Exercise directions:
Return exactly the lines of the records below, starting at the line that contains "- Example for" and ending at the line that contains "is on https://eslweb.epfl.ch/epilepsybenchmarks/.", with both of those lines kept.

Input:
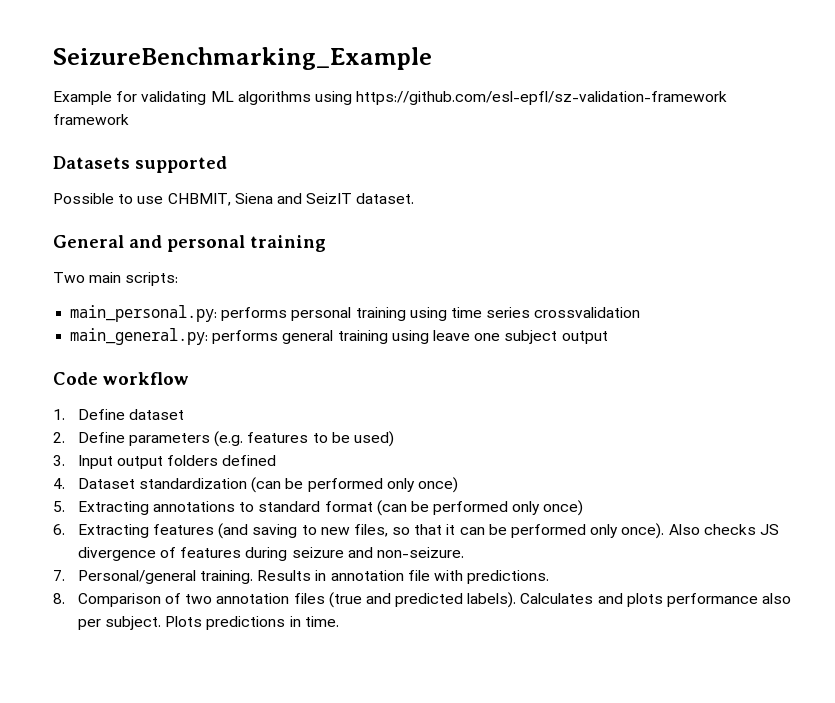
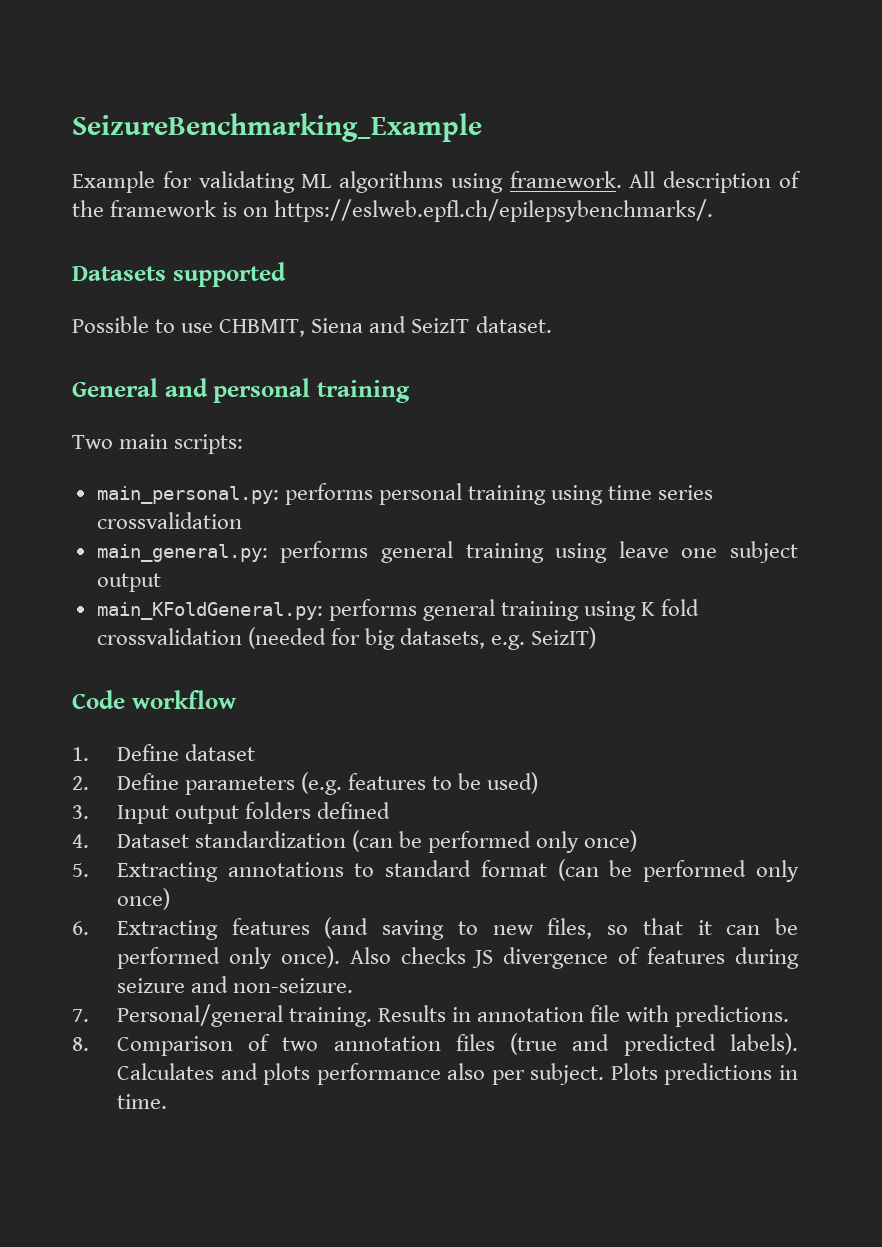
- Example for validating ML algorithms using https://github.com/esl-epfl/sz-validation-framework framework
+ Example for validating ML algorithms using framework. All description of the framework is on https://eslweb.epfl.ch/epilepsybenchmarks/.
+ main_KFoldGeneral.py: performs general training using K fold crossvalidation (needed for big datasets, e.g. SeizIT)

--

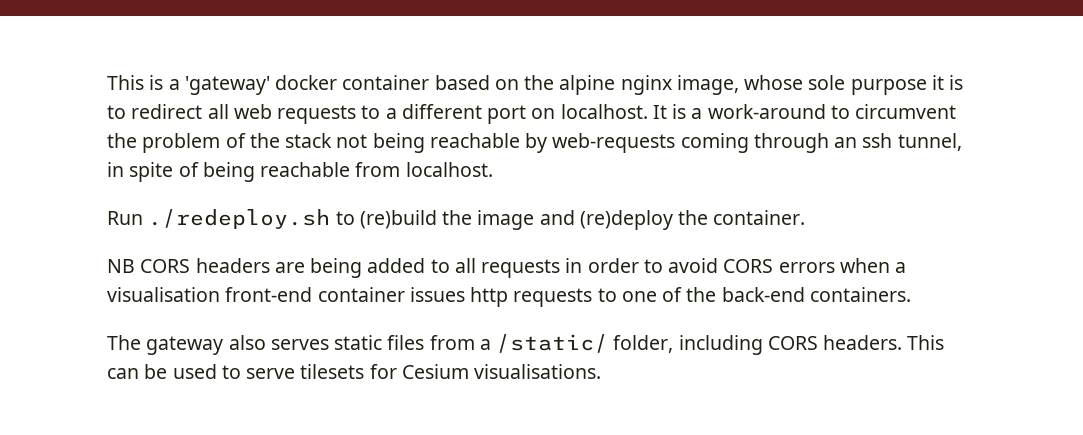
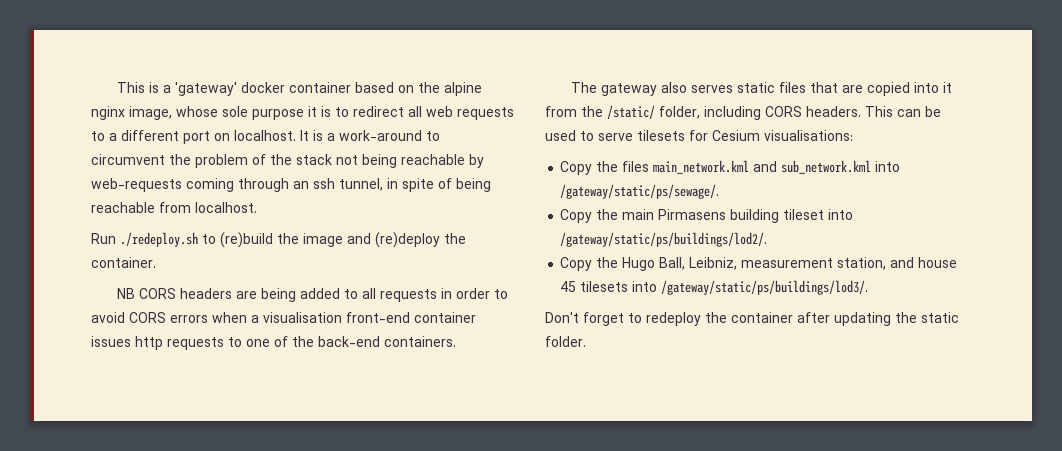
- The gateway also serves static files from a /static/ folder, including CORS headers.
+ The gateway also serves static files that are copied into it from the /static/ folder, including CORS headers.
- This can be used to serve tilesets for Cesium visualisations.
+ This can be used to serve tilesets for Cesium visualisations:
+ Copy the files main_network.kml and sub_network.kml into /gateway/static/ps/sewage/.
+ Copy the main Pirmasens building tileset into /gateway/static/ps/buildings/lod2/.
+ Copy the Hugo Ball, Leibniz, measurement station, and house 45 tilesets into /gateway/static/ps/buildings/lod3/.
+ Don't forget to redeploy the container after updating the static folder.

The answer:
- Example for validating ML algorithms using https://github.com/esl-epfl/sz-validation-framework framework
+ Example for validating ML algorithms using framework. All description of the framework is on https://eslweb.epfl.ch/epilepsybenchmarks/.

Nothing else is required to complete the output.